## WHAT YOU HAVE TO DO
Search the records for the string "images", then copy each line that has it.

(Beginning of RECORDS FOR THE TASK)

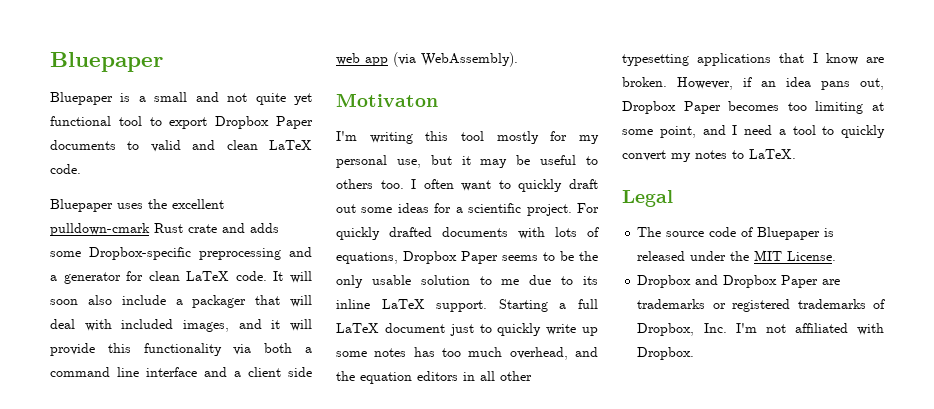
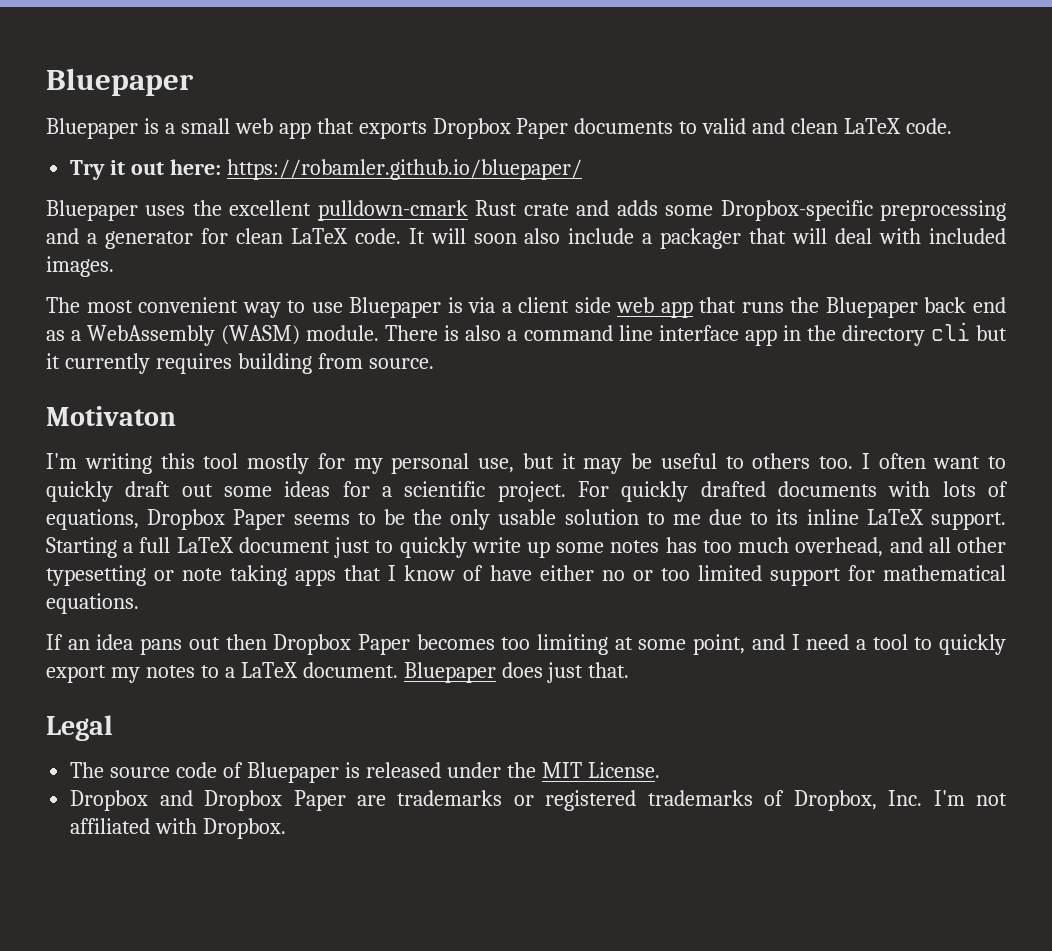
[195,92,312,105] [50,116,208,129] and not quite yet functional tool to export -> [234,118,427,139] web app that exports
(81, 169) none -> [70,159,582,180] // Try it out here: https://robamler.github.io/bluepaper/
[183,319,312,332] [50,343,312,356] [50,367,227,377] images, and it will provide this functionality via both a command line interface and -> [46,256,114,277] [46,297,496,318] images. // The most convenient way to use Bluepaper is via
[393,52,518,67] (via WebAssembly). -> [699,297,1006,318] [46,322,1007,346] [46,353,434,374] that runs the Bluepaper back end as a WebAssembly (WASM) module. There is also a command line interface app in the directory cli but it currently requires building from source.
[336,371,532,384] [622,53,884,66] [622,77,752,90] the equation editors in all other typesetting applications that I know are broken. However, if -> [928,537,1006,553] [46,565,1006,586] [46,593,139,614] [46,634,63,650] all other typesetting or note taking apps that I know of have either no or too limited support for mathematical equations. // If
[860,78,884,90] out, -> [188,634,267,650] out then
[622,150,666,161] convert -> [46,665,106,683] export
[749,149,796,159] LaTeX. -> [224,662,630,683] a LaTeX document. Bluepaper does just that.

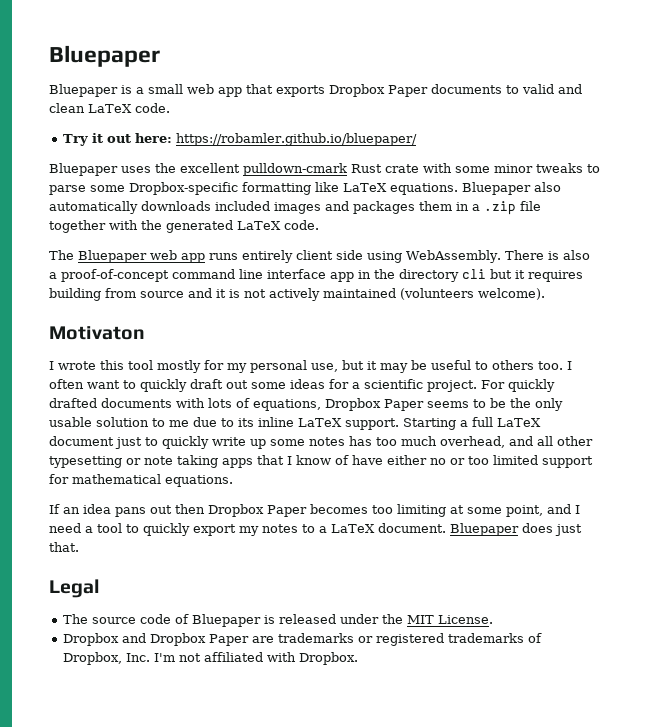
[576,200,1007,221] [46,228,1007,249] [46,256,114,277] [46,297,1006,318] [46,325,380,346] and adds some Dropbox-specific preprocessing and a generator for clean LaTeX code. It will soon also include a packager that will deal with included images. // The most convenient way to use Bluepaper is via a client side web app that runs the Bluepaper back end as a WebAssembly (WASM) module. -> [423,163,600,173] [49,182,561,195] [49,201,541,215] [49,220,319,233] [49,250,501,263] with some minor tweaks to parse some Dropbox-specific formatting like LaTeX equations. Bluepaper also automatically downloads included images and packages them in a .zip file together with the generated LaTeX code. // The Bluepaper web app runs entirely client side using WebAssembly.
(518, 335) none -> [61,269,169,282] proof-of-concept
[64,353,150,374] currently -> (525, 274) none
[368,358,434,369] source. -> [140,288,545,301] source and it is not actively maintained (volunteers welcome).
[46,453,152,474] I'm writing -> [49,361,96,370] I wrote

(End of RECORDS FOR THE TASK)

## SOLUTION TO THE PROBLEM
[183,319,312,332] [50,343,312,356] [50,367,227,377] images, and it will provide this functionality via both a command line interface and -> [46,256,114,277] [46,297,496,318] images. // The most convenient way to use Bluepaper is via
[576,200,1007,221] [46,228,1007,249] [46,256,114,277] [46,297,1006,318] [46,325,380,346] and adds some Dropbox-specific preprocessing and a generator for clean LaTeX code. It will soon also include a packager that will deal with included images. // The most convenient way to use Bluepaper is via a client side web app that runs the Bluepaper back end as a WebAssembly (WASM) module. -> [423,163,600,173] [49,182,561,195] [49,201,541,215] [49,220,319,233] [49,250,501,263] with some minor tweaks to parse some Dropbox-specific formatting like LaTeX equations. Bluepaper also automatically downloads included images and packages them in a .zip file together with the generated LaTeX code. // The Bluepaper web app runs entirely client side using WebAssembly.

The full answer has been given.